WHAT IS EXPECTED. Repeat the data exactly, with every line included.

Stored dataset items.
▼▼▼

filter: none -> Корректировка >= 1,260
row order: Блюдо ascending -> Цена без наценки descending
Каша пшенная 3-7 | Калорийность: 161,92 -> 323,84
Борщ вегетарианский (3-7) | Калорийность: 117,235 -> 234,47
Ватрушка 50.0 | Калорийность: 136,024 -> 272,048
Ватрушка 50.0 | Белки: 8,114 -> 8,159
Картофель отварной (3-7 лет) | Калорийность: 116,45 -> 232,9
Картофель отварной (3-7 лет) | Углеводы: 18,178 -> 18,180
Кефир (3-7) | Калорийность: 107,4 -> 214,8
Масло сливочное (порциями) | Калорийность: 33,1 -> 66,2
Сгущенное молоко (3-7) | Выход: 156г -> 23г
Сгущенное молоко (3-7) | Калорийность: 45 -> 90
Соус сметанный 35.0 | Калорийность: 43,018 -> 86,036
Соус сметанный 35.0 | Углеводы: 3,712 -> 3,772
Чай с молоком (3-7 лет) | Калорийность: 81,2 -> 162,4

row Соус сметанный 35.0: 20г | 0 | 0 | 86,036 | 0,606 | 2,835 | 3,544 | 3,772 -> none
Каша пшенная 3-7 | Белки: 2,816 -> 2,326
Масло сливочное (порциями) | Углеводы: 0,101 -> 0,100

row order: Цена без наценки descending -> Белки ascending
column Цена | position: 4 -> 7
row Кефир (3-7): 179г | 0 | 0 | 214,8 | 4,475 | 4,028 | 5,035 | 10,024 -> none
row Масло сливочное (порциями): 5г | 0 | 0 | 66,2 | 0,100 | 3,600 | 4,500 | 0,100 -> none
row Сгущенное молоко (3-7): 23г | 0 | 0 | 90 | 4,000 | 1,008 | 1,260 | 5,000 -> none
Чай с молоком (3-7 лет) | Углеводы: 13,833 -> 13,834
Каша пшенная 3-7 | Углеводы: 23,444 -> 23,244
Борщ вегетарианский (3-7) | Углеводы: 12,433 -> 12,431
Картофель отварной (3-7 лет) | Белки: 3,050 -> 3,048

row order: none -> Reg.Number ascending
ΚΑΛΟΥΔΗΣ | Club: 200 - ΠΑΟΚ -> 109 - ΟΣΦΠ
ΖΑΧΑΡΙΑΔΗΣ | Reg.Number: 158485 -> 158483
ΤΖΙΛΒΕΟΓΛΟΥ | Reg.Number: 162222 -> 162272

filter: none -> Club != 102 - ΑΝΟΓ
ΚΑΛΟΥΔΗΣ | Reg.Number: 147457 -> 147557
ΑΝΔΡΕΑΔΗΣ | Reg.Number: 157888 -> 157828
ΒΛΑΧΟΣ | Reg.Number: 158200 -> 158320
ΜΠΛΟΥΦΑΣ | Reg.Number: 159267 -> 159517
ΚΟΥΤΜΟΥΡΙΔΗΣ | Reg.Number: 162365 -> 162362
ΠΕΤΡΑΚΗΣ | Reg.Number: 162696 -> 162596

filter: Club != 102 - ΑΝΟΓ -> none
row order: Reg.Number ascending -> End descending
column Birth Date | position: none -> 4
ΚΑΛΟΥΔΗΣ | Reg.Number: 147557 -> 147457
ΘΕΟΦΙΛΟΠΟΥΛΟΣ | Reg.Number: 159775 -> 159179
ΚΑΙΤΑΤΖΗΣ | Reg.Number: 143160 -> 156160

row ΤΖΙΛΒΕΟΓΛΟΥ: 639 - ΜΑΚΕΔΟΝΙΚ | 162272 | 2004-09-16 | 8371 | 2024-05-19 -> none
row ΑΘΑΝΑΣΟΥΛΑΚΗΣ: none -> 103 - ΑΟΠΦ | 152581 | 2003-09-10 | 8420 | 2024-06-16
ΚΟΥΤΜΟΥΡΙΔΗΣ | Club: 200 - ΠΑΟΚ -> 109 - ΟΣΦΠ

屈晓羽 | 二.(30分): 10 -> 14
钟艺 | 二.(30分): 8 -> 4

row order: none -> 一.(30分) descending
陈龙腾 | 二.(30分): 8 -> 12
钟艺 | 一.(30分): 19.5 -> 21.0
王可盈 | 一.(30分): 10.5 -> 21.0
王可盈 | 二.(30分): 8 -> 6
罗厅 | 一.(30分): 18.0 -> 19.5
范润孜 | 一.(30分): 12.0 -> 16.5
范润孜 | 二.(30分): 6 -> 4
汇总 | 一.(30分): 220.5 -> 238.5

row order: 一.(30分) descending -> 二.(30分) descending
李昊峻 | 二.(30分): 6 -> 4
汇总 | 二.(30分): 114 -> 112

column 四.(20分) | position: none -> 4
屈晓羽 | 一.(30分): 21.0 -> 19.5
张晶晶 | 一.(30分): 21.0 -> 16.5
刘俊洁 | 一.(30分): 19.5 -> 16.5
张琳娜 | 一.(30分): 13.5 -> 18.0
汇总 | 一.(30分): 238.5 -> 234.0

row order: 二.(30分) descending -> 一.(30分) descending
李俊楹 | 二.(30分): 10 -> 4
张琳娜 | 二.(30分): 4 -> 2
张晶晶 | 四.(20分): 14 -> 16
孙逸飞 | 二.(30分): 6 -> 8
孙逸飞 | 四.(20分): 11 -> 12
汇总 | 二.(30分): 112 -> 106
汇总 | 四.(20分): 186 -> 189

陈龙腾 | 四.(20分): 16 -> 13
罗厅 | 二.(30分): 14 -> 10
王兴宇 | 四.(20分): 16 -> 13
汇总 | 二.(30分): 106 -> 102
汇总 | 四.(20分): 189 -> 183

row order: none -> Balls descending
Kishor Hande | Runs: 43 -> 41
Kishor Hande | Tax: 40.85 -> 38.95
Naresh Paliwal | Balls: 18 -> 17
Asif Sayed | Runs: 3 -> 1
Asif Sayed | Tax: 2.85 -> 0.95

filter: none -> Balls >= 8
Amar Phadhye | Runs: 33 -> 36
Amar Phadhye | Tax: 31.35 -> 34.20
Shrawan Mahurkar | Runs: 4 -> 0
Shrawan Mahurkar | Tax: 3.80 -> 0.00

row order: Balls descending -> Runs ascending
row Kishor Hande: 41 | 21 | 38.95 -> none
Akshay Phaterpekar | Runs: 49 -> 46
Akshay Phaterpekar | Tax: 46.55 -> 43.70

▲▲▲

RESPONSE AREA.
filter: none -> Корректировка >= 1,260
row order: Блюдо ascending -> Цена без наценки descending
Каша пшенная 3-7 | Калорийность: 161,92 -> 323,84
Борщ вегетарианский (3-7) | Калорийность: 117,235 -> 234,47
Ватрушка 50.0 | Калорийность: 136,024 -> 272,048
Ватрушка 50.0 | Белки: 8,114 -> 8,159
Картофель отварной (3-7 лет) | Калорийность: 116,45 -> 232,9
Картофель отварной (3-7 лет) | Углеводы: 18,178 -> 18,180
Кефир (3-7) | Калорийность: 107,4 -> 214,8
Масло сливочное (порциями) | Калорийность: 33,1 -> 66,2
Сгущенное молоко (3-7) | Выход: 156г -> 23г
Сгущенное молоко (3-7) | Калорийность: 45 -> 90
Соус сметанный 35.0 | Калорийность: 43,018 -> 86,036
Соус сметанный 35.0 | Углеводы: 3,712 -> 3,772
Чай с молоком (3-7 лет) | Калорийность: 81,2 -> 162,4

row Соус сметанный 35.0: 20г | 0 | 0 | 86,036 | 0,606 | 2,835 | 3,544 | 3,772 -> none
Каша пшенная 3-7 | Белки: 2,816 -> 2,326
Масло сливочное (порциями) | Углеводы: 0,101 -> 0,100

row order: Цена без наценки descending -> Белки ascending
column Цена | position: 4 -> 7
row Кефир (3-7): 179г | 0 | 0 | 214,8 | 4,475 | 4,028 | 5,035 | 10,024 -> none
row Масло сливочное (порциями): 5г | 0 | 0 | 66,2 | 0,100 | 3,600 | 4,500 | 0,100 -> none
row Сгущенное молоко (3-7): 23г | 0 | 0 | 90 | 4,000 | 1,008 | 1,260 | 5,000 -> none
Чай с молоком (3-7 лет) | Углеводы: 13,833 -> 13,834
Каша пшенная 3-7 | Углеводы: 23,444 -> 23,244
Борщ вегетарианский (3-7) | Углеводы: 12,433 -> 12,431
Картофель отварной (3-7 лет) | Белки: 3,050 -> 3,048

row order: none -> Reg.Number ascending
ΚΑΛΟΥΔΗΣ | Club: 200 - ΠΑΟΚ -> 109 - ΟΣΦΠ
ΖΑΧΑΡΙΑΔΗΣ | Reg.Number: 158485 -> 158483
ΤΖΙΛΒΕΟΓΛΟΥ | Reg.Number: 162222 -> 162272

filter: none -> Club != 102 - ΑΝΟΓ
ΚΑΛΟΥΔΗΣ | Reg.Number: 147457 -> 147557
ΑΝΔΡΕΑΔΗΣ | Reg.Number: 157888 -> 157828
ΒΛΑΧΟΣ | Reg.Number: 158200 -> 158320
ΜΠΛΟΥΦΑΣ | Reg.Number: 159267 -> 159517
ΚΟΥΤΜΟΥΡΙΔΗΣ | Reg.Number: 162365 -> 162362
ΠΕΤΡΑΚΗΣ | Reg.Number: 162696 -> 162596

filter: Club != 102 - ΑΝΟΓ -> none
row order: Reg.Number ascending -> End descending
column Birth Date | position: none -> 4
ΚΑΛΟΥΔΗΣ | Reg.Number: 147557 -> 147457
ΘΕΟΦΙΛΟΠΟΥΛΟΣ | Reg.Number: 159775 -> 159179
ΚΑΙΤΑΤΖΗΣ | Reg.Number: 143160 -> 156160

row ΤΖΙΛΒΕΟΓΛΟΥ: 639 - ΜΑΚΕΔΟΝΙΚ | 162272 | 2004-09-16 | 8371 | 2024-05-19 -> none
row ΑΘΑΝΑΣΟΥΛΑΚΗΣ: none -> 103 - ΑΟΠΦ | 152581 | 2003-09-10 | 8420 | 2024-06-16
ΚΟΥΤΜΟΥΡΙΔΗΣ | Club: 200 - ΠΑΟΚ -> 109 - ΟΣΦΠ

屈晓羽 | 二.(30分): 10 -> 14
钟艺 | 二.(30分): 8 -> 4

row order: none -> 一.(30分) descending
陈龙腾 | 二.(30分): 8 -> 12
钟艺 | 一.(30分): 19.5 -> 21.0
王可盈 | 一.(30分): 10.5 -> 21.0
王可盈 | 二.(30分): 8 -> 6
罗厅 | 一.(30分): 18.0 -> 19.5
范润孜 | 一.(30分): 12.0 -> 16.5
范润孜 | 二.(30分): 6 -> 4
汇总 | 一.(30分): 220.5 -> 238.5

row order: 一.(30分) descending -> 二.(30分) descending
李昊峻 | 二.(30分): 6 -> 4
汇总 | 二.(30分): 114 -> 112

column 四.(20分) | position: none -> 4
屈晓羽 | 一.(30分): 21.0 -> 19.5
张晶晶 | 一.(30分): 21.0 -> 16.5
刘俊洁 | 一.(30分): 19.5 -> 16.5
张琳娜 | 一.(30分): 13.5 -> 18.0
汇总 | 一.(30分): 238.5 -> 234.0

row order: 二.(30分) descending -> 一.(30分) descending
李俊楹 | 二.(30分): 10 -> 4
张琳娜 | 二.(30分): 4 -> 2
张晶晶 | 四.(20分): 14 -> 16
孙逸飞 | 二.(30分): 6 -> 8
孙逸飞 | 四.(20分): 11 -> 12
汇总 | 二.(30分): 112 -> 106
汇总 | 四.(20分): 186 -> 189

陈龙腾 | 四.(20分): 16 -> 13
罗厅 | 二.(30分): 14 -> 10
王兴宇 | 四.(20分): 16 -> 13
汇总 | 二.(30分): 106 -> 102
汇总 | 四.(20分): 189 -> 183

row order: none -> Balls descending
Kishor Hande | Runs: 43 -> 41
Kishor Hande | Tax: 40.85 -> 38.95
Naresh Paliwal | Balls: 18 -> 17
Asif Sayed | Runs: 3 -> 1
Asif Sayed | Tax: 2.85 -> 0.95

filter: none -> Balls >= 8
Amar Phadhye | Runs: 33 -> 36
Amar Phadhye | Tax: 31.35 -> 34.20
Shrawan Mahurkar | Runs: 4 -> 0
Shrawan Mahurkar | Tax: 3.80 -> 0.00

row order: Balls descending -> Runs ascending
row Kishor Hande: 41 | 21 | 38.95 -> none
Akshay Phaterpekar | Runs: 49 -> 46
Akshay Phaterpekar | Tax: 46.55 -> 43.70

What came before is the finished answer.